As used in Code of Civil Procedure former section 527.6, a “ ‘[credible threat of violence’ ” is a “knowing and willful statement or course of conduct that would place a reasonable person in fear for his or her safety, or the safety of his or her immediate family, and that serves no legitimate purpose.” (Code Civ. Proc., § 527.6, former subd. (b)(2).) The statute requires “clear and convincing evidence that unlawful harassment exists.” (Code Civ. Proc., § 527.6, former subd. (d).) We review the order granting the injunction under section 527.6 for substantial evidence. (Schild v. Rubin (1991) 232 Cal.App.3d 755, 762 [283 Cal.Rptr. 533] (Schild).)
I.
Kamps Forfeited Her Hearsay Objections by Failing to Object to Duronslet’s Declaration or the Documents Attached to It
Kamps’s first contention is the injunction must be reversed because it “relies solely on hearsay.” Specifically, Kamps claims the court erred by admitting the following multiple hearsay: (1) Lee’s emergency protective order application, which contained Kamp’s statement telling “a nurse that she suffers from depression due to her neighbor” and that “she was going to kill her neighbor [and] commit suicide”; (2) a portion of Duronslet’s declaration where Duronslet averred “Kamps had made threats about me to a nurse, who had then made a report to the police . . . Kamps told the nurse that she had a will and funeral arrangements made and that she planned to kill her neighbor and then herself’; and (3) information from the police report describing Lee’s conversation with the office manager at Pacific Family Practice Medical Group who made the Tarasojf report and who described Kamps’s murder-suicide threat to Lee.
Kamps has forfeited her hearsay objection to the emergency protective order application and her objection to the statements in Duronslet’s declaration because she did not object to either document in the trial court. At the outset of the hearing on Duronslet’s request for an injunction, Kamps objected to the police report “based on hearsay and doctor/patient privilege.” The court overruled the privilege objection, explaining the physician-patient privilege did not apply when “there’s a threat of violence.” Duronslet then testified that “when the police came to our house and when they told me about the threat, I took it very seriously. It caused a lot of fear for me and for *726my family. And we decided to leave and stay in a hotel over Christmas because we weren’t sure what she would do and if she truly would harm us.” Counsel for Kamps then objected “based on hearsay” because Duronslet was “relating a statement that was made by an office manager who didn’t speak with [Kamps] . . . .” The court “noted” the objection and allowed Duronslet to continue testifying. At the conclusion of the hearing, Kamps argued Duronslet had not proven a “serious threat of violence. . . . The only evidence they put in is a police report that states that the office manager of a doctor’s facility . . . .” The court interrupted and asked counsel why it should not admit the police report; counsel responded, “because it’s inadmissible based on two ground[s]. First, it’s hearsay. And on the second ground, it’s a violation of the doctor/patient privilege. [Tarasoff\ does not apply here . . . .”

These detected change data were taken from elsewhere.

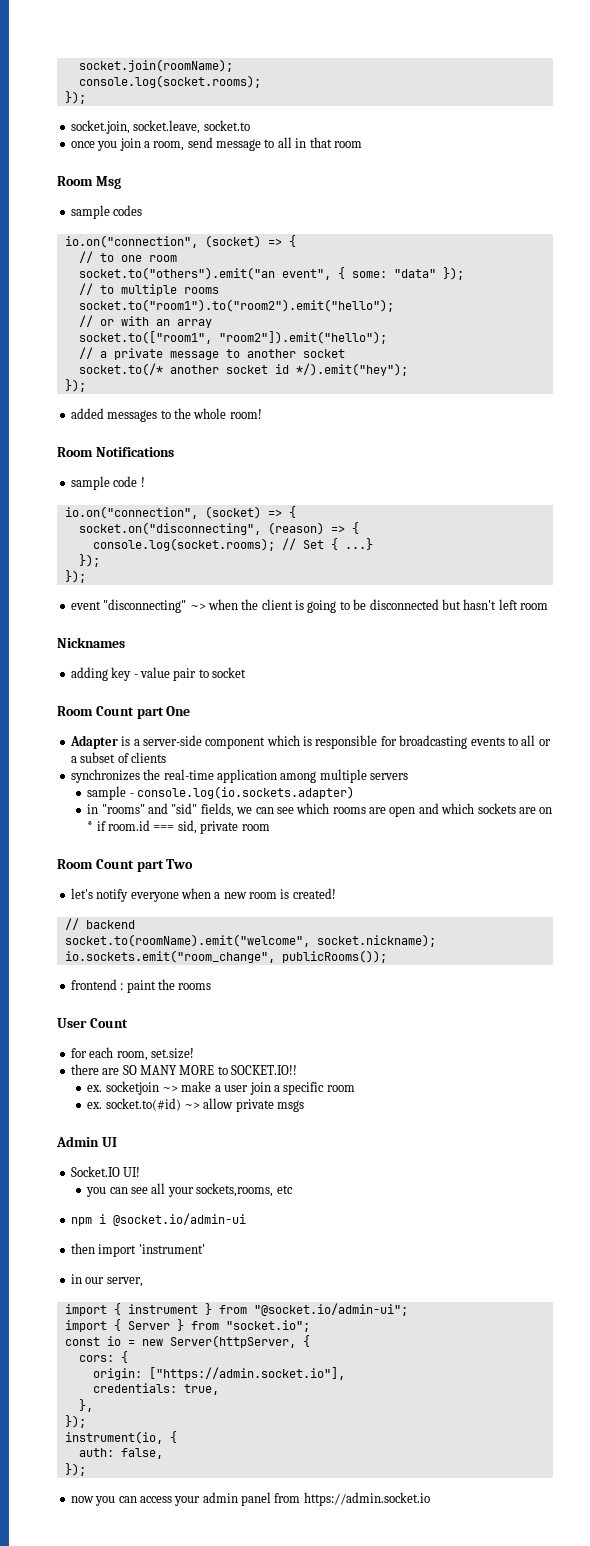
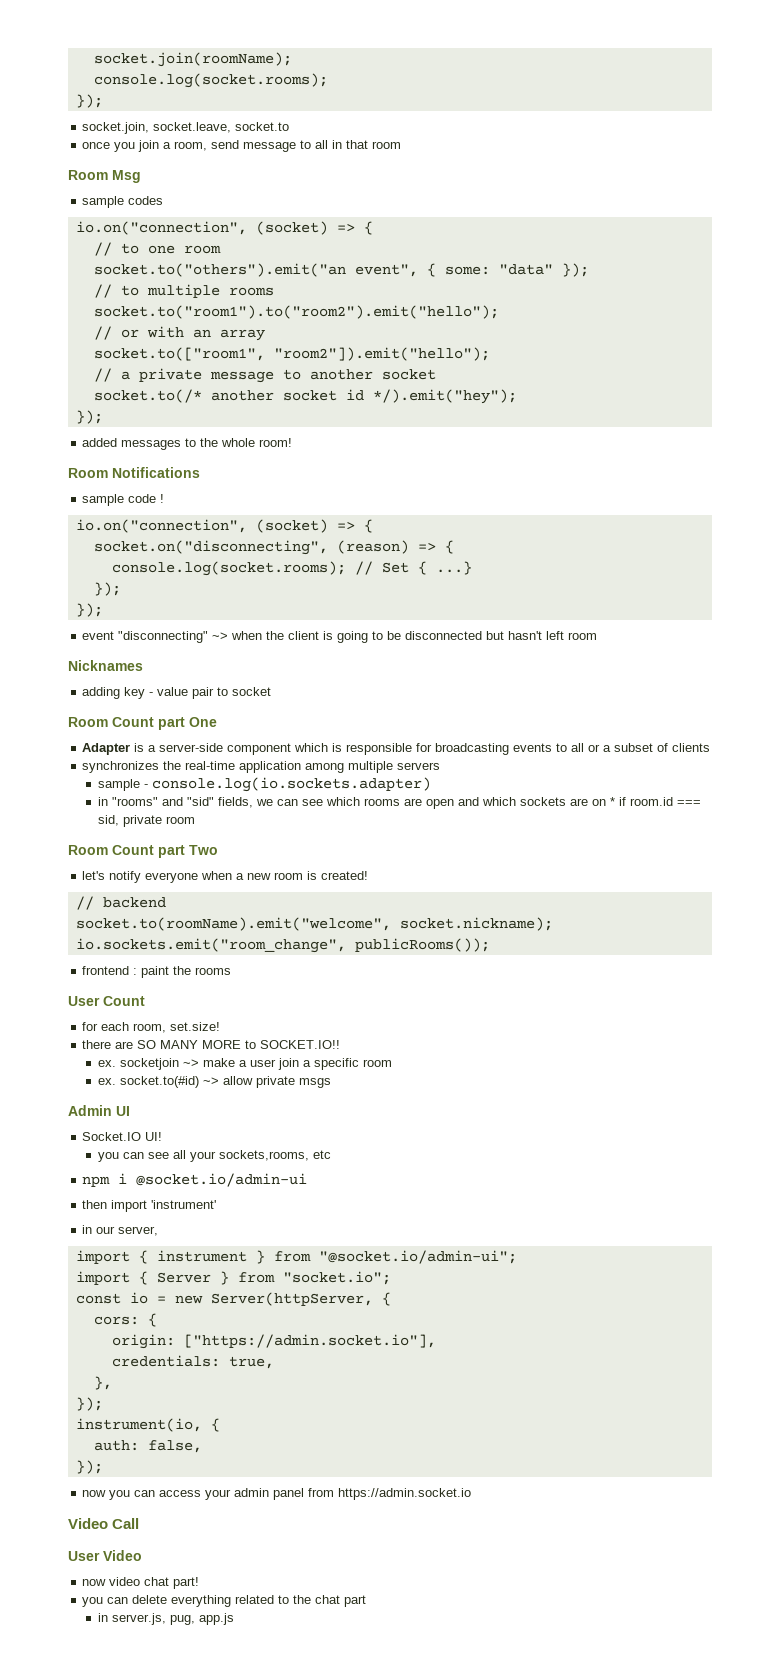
+ Video Call
+ User Video
+ now video chat part!
+ you can delete everything related to the chat part
+ in server.js, pug, app.js

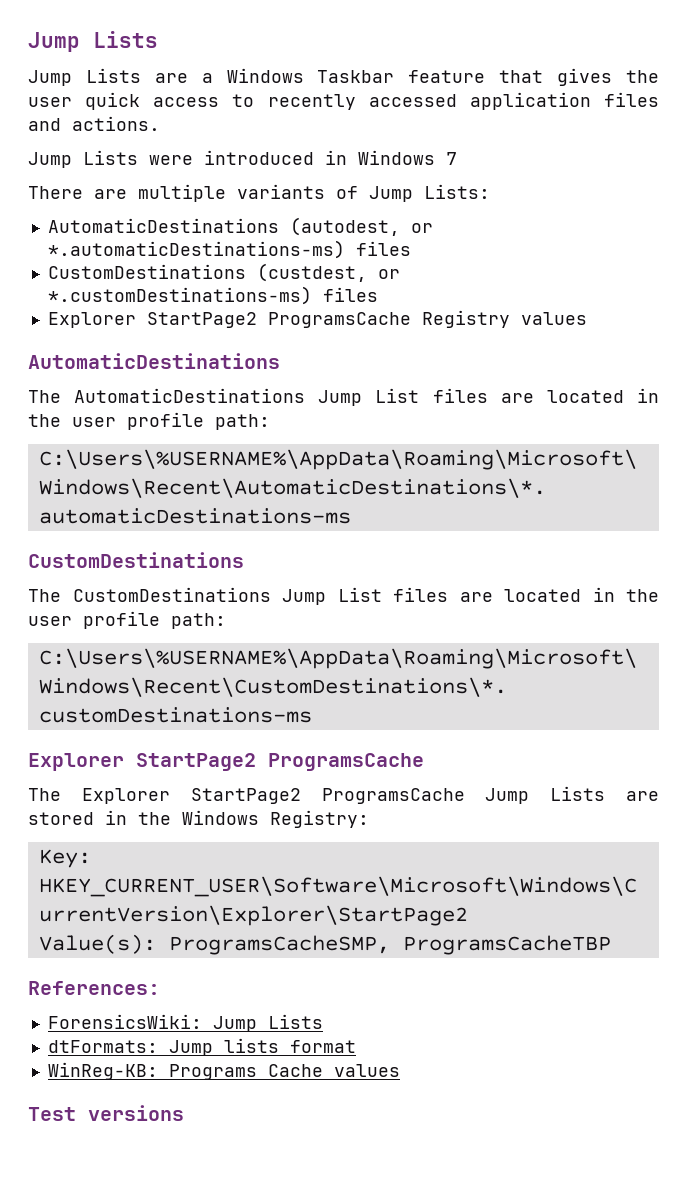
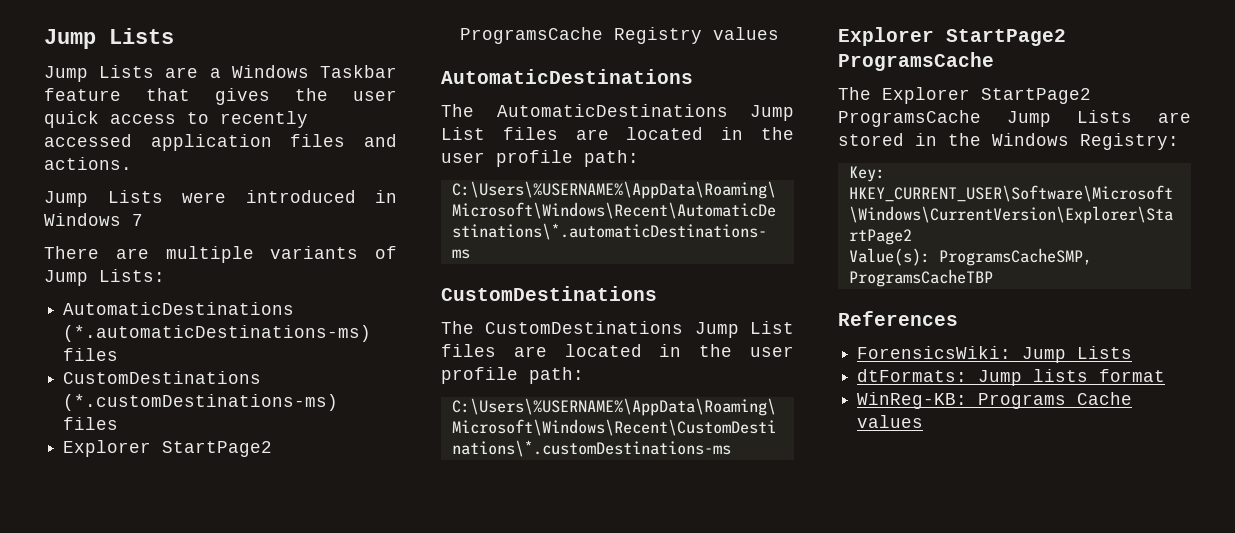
- AutomaticDestinations (autodest, or *.automaticDestinations-ms) files
+ AutomaticDestinations (*.automaticDestinations-ms) files
- CustomDestinations (custdest, or *.customDestinations-ms) files
+ CustomDestinations (*.customDestinations-ms) files
- References:
+ References
- Test versions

At no point before or during the hearing did Kamps object to the emergency protective order application, or to Duronslet’s declaration. Because she did not object, she has forfeited her claim that the court erred by admitting this evidence. To obtain reversal based on the erroneous admission of evidence, the record must show a timely objection making clear that specific ground. (§ 353; In re C.B. (2010) 190 Cal.App.4th 102, 132 [117 Cal.Rptr.3d 846] [hearsay objections “waived by the failure to object below”].) Lack of such objection deprives the proponent of the evidence an opportunity to establish a better record or some alternative basis for admission. (See People v. Waidla (2000) 22 Cal.4th 690, 717 [94 Cal.Rptr.2d 396, 996 P.2d 46].)5
In her reply brief, Kamps claims she was not required to object to the emergency protective order application or to Duronslet’s declaration because doing so would have been futile. According to Kamps, “the trial judge here was letting the police report in. She obviously would have let the same hearsay in whether it was repeated in the protective order or relayed ... by Duronslet.” Kamps relies on People v. Antick (1975) 15 Cal.3d 79, 95 [123 Cal.Rptr. 475, 539 P.2d 43] (Antick), and People v. Hill (1998) 17 Cal.4th 800, 821 [72 Cal.Rptr.2d 656, 952 P.2d 673] (Hill). Both cases are distinguishable.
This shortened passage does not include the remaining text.